İnsanların, ünlülerin özel
yaşamını merak etmesini bir ölçüde anlayabilirdik. Ama bu merak ve birilerinin
hakkından konuşma eğilimi, “ünlü olmayan insanların da hayatları televizyon
konusu olabilir” düşüncesine ulaştı. Batı çıkışlı bu fikrin Türkiye’de kabul
edilmesi çok zor değildi. Önce ‘karakterlerin’ yarıştırıldığı “Biri Bizi
Gözetliyor” programı, izleyicinin günlük yaşantısını ele geçirecek ölçüde
televizyon dünyasına girdi. Sonra buradaki anlayış, yetenek yarışmalarının da
temeline yerleşti. Yetenekten ziyade, yarışmacının özel hayatı önemsendi. Özel
hayatına göre fanatikleri oluştu. Mesela Popstar programında söyledikleri
şarkıdan çok, söyledikleri sözler hakkında konuşuldu.
Jüri üyelerinin önceden
belirlenmiş rolleri, yarışmacıların sansasyon çabası ve yine özel yaşamları,
çoğu zaman yeteneklerinin önüne geçti. Ve biz bu programlar sayesinde
yetenekten anlaşılanın sıradanlık, zekâdan anlaşılanın da ukalalık olduğunu
anlamış olduk. Bugün bile bu tanımlar net değil.

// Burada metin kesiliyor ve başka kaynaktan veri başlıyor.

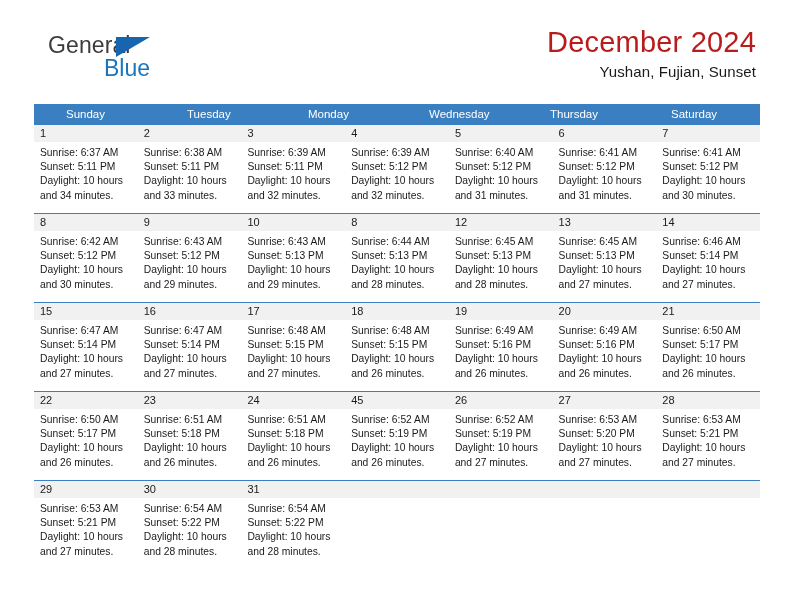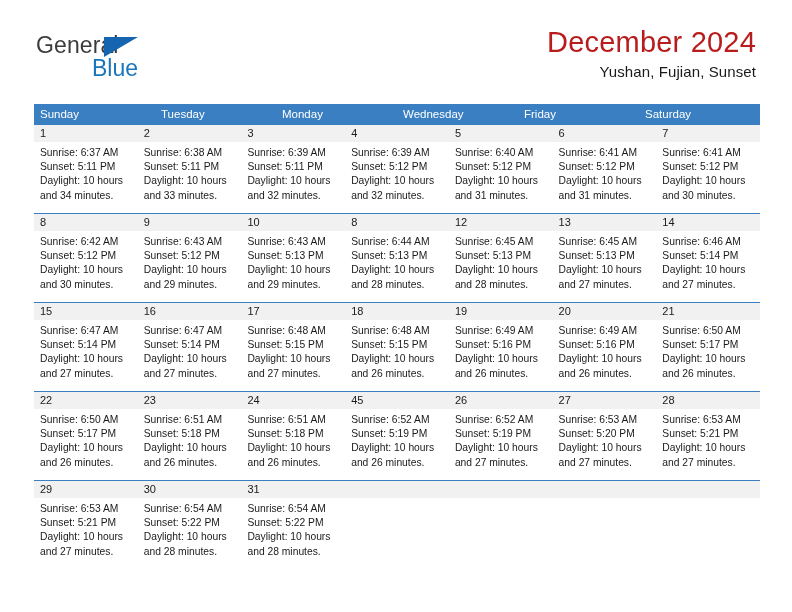--- a/index.html
+++ b/index.html
@@ -19,6 +19,7 @@
     width: 792px;
     height: 612px;
     box-sizing: border-box;
+    padding-left: 12px;
   }
 
   

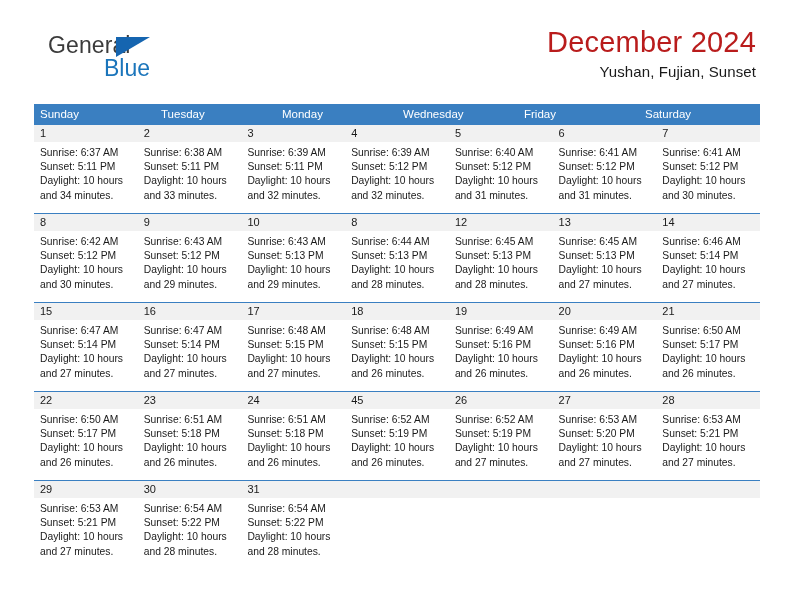--- a/index.html
+++ b/index.html
@@ -104,6 +104,7 @@
     box-sizing: border-box;
     white-space: nowrap;
     overflow: hidden;
+    margin-left: 26px;
   }
 
   .week {

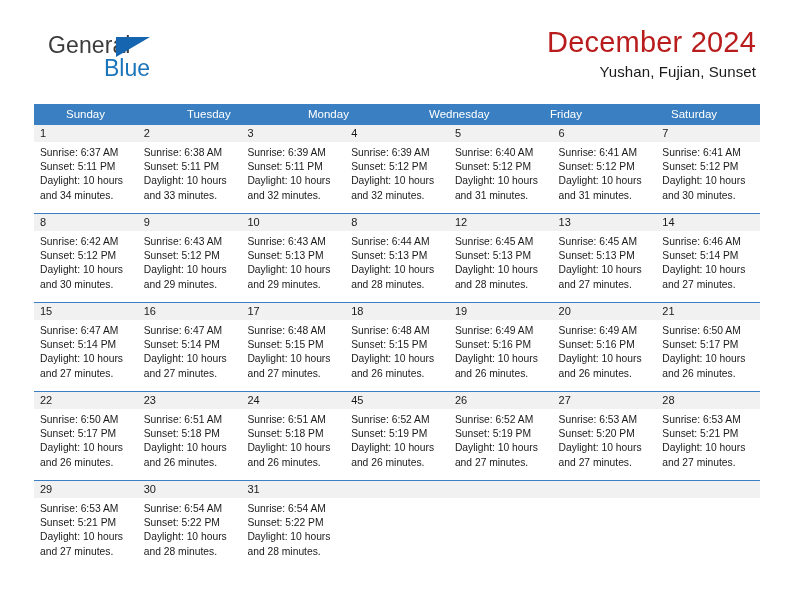--- a/index.html
+++ b/index.html
@@ -170,7 +170,7 @@
       <div class="weekday">Tuesday</div>
       <div class="weekday">Monday</div>
       <div class="weekday">Wednesday</div>
-      <div class="weekday">Friday</div>
+      <div class="weekday">Thursday</div>
       <div class="weekday">Saturday</div>
     </div>
 

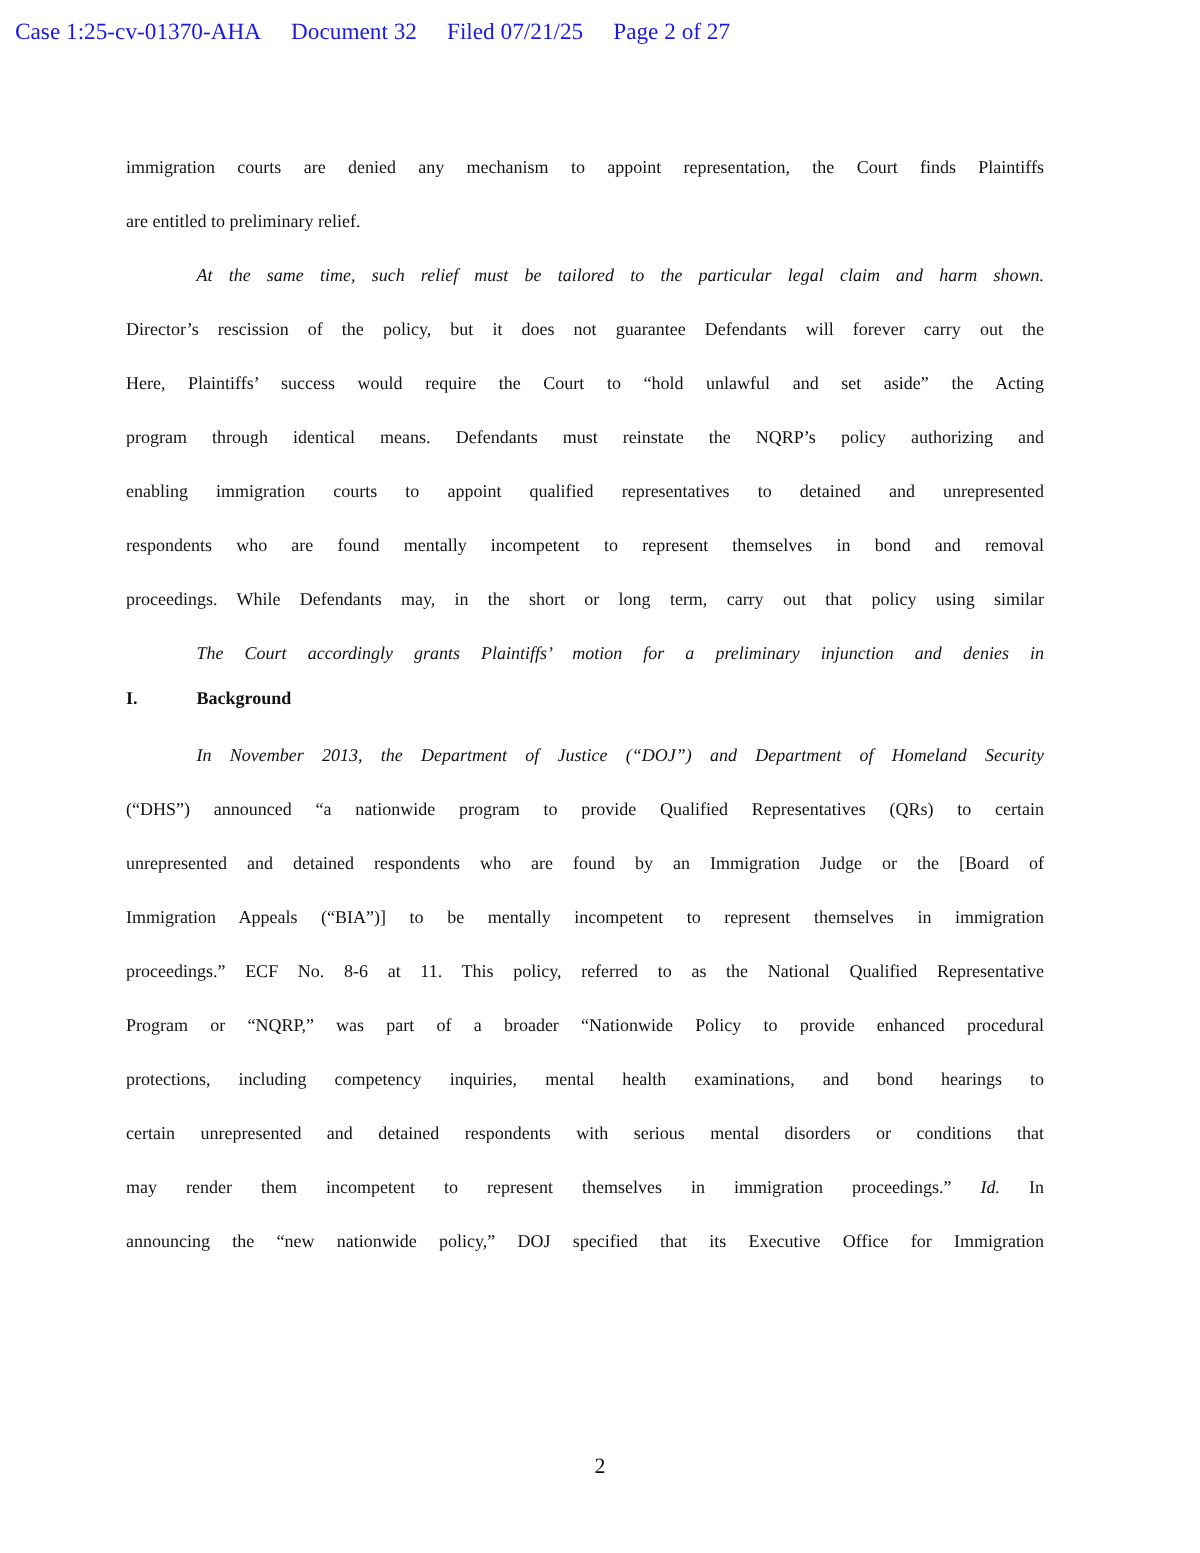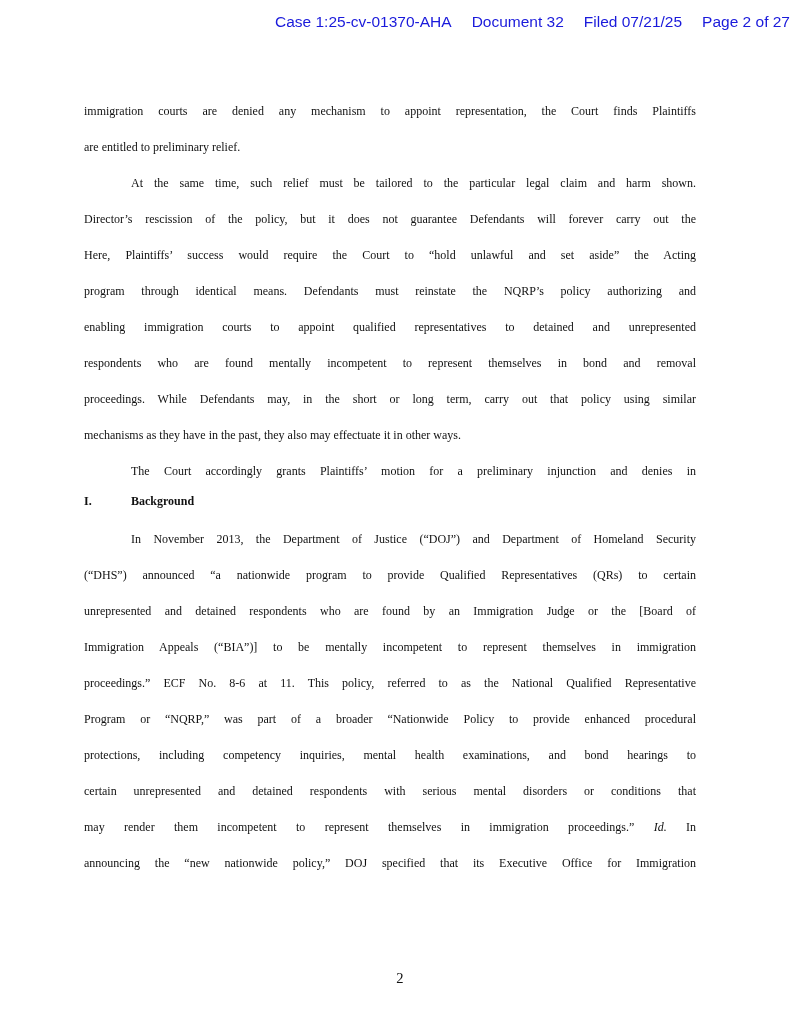--- a/index.html
+++ b/index.html
@@ -5,8 +5,8 @@
   html, body { margin: 0; padding: 0; background: #ffffff; }
   body { width: 800px; height: 1035px; position: relative; overflow: hidden; }
   .header {
-    position: absolute; top: 13px; left: 0; width: 800px; text-align: right;
-    font-family: Liberation Sans, sans-serif; font-size: 15.5px; color: #1a1adb;
+    position: absolute; top: 13px; left: 0; width: 800px; text-align: left;
+    font-family: Liberation Serif, serif; font-size: 15.5px; color: #1a1adb;
     white-space: pre;
   }
   .header span { margin: 0 10px; }

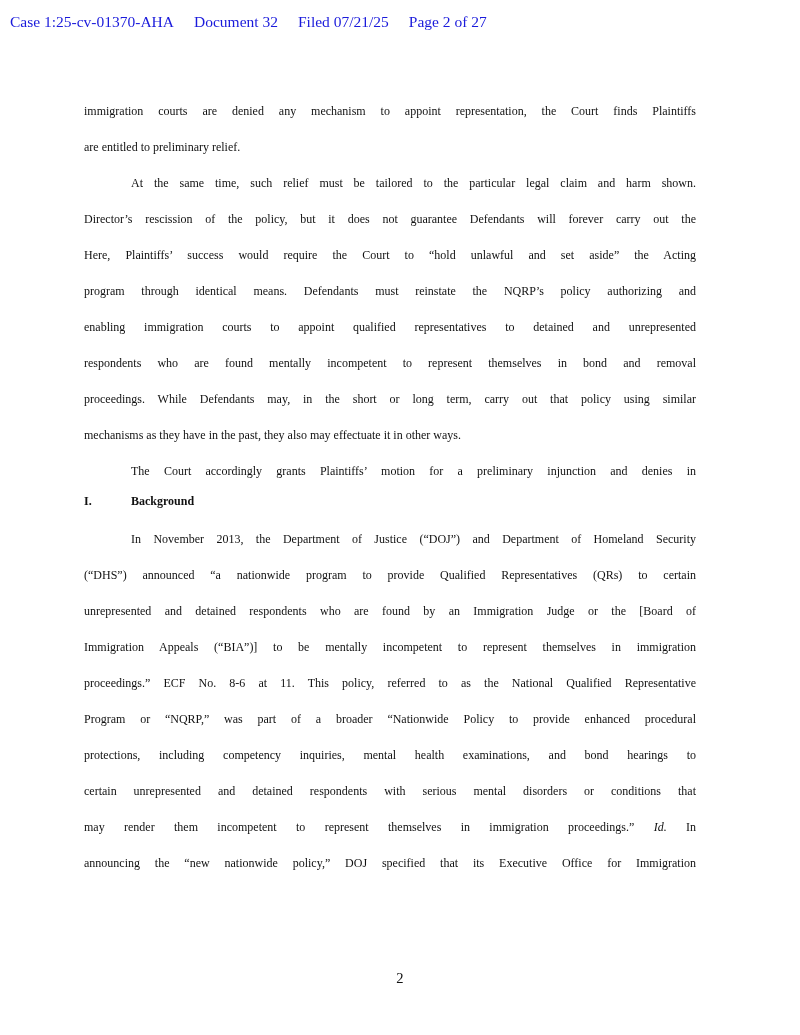--- a/index.html
+++ b/index.html
@@ -17,7 +17,7 @@
   }
   .line { display: block; height: 36px; white-space: nowrap; text-align-last: justify; text-align: justify; }
   .line.last { text-align-last: left; }
-  .indent { padding-left: 47px; }
+  .indent { padding-left: 47px; font-style: italic; }
   .heading { display: block; height: 32px; line-height: 24px; font-weight: bold; white-space: nowrap; }
   .heading .num { display: inline-block; width: 47px; }
   .pagenum {

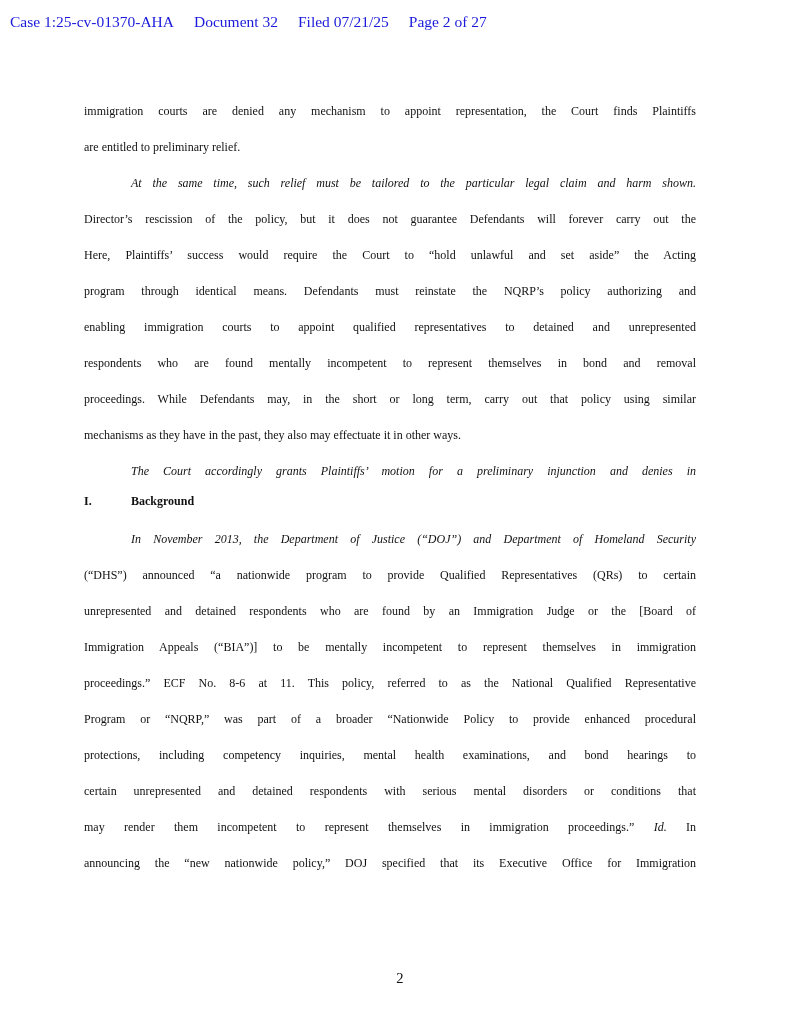--- a/index.html
+++ b/index.html
@@ -44,7 +44,6 @@
     <span class="line">enabling immigration courts to appoint qualified representatives to detained and unrepresented</span>
     <span class="line">respondents who are found mentally incompetent to represent themselves in bond and removal</span>
     <span class="line">proceedings. While Defendants may, in the short or long term, carry out that policy using similar</span>
-    <span class="line last">mechanisms as they have in the past, they also may effectuate it in other ways.</span>
   </div>
   <div>
     <span class="line indent">The Court accordingly grants Plaintiffs’ motion for a preliminary injunction and denies in</span>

Yukarıda bahsettiğim gibi bu
programların bu denli özel yaşama yönelik hale gelmiş olması içeriği ciddi
anlamda boşaltmaya başlamıştı.
İçeriğin biraz daha dolu hale
gelmesi de aslında “Yetenek Sizsiniz Türkiye” programıyla oldu. Ancak, içeriğin
bir ölçüde dolmuş olması, yetenek konusundan anlaşılanı yükseltmeye yetmiyor.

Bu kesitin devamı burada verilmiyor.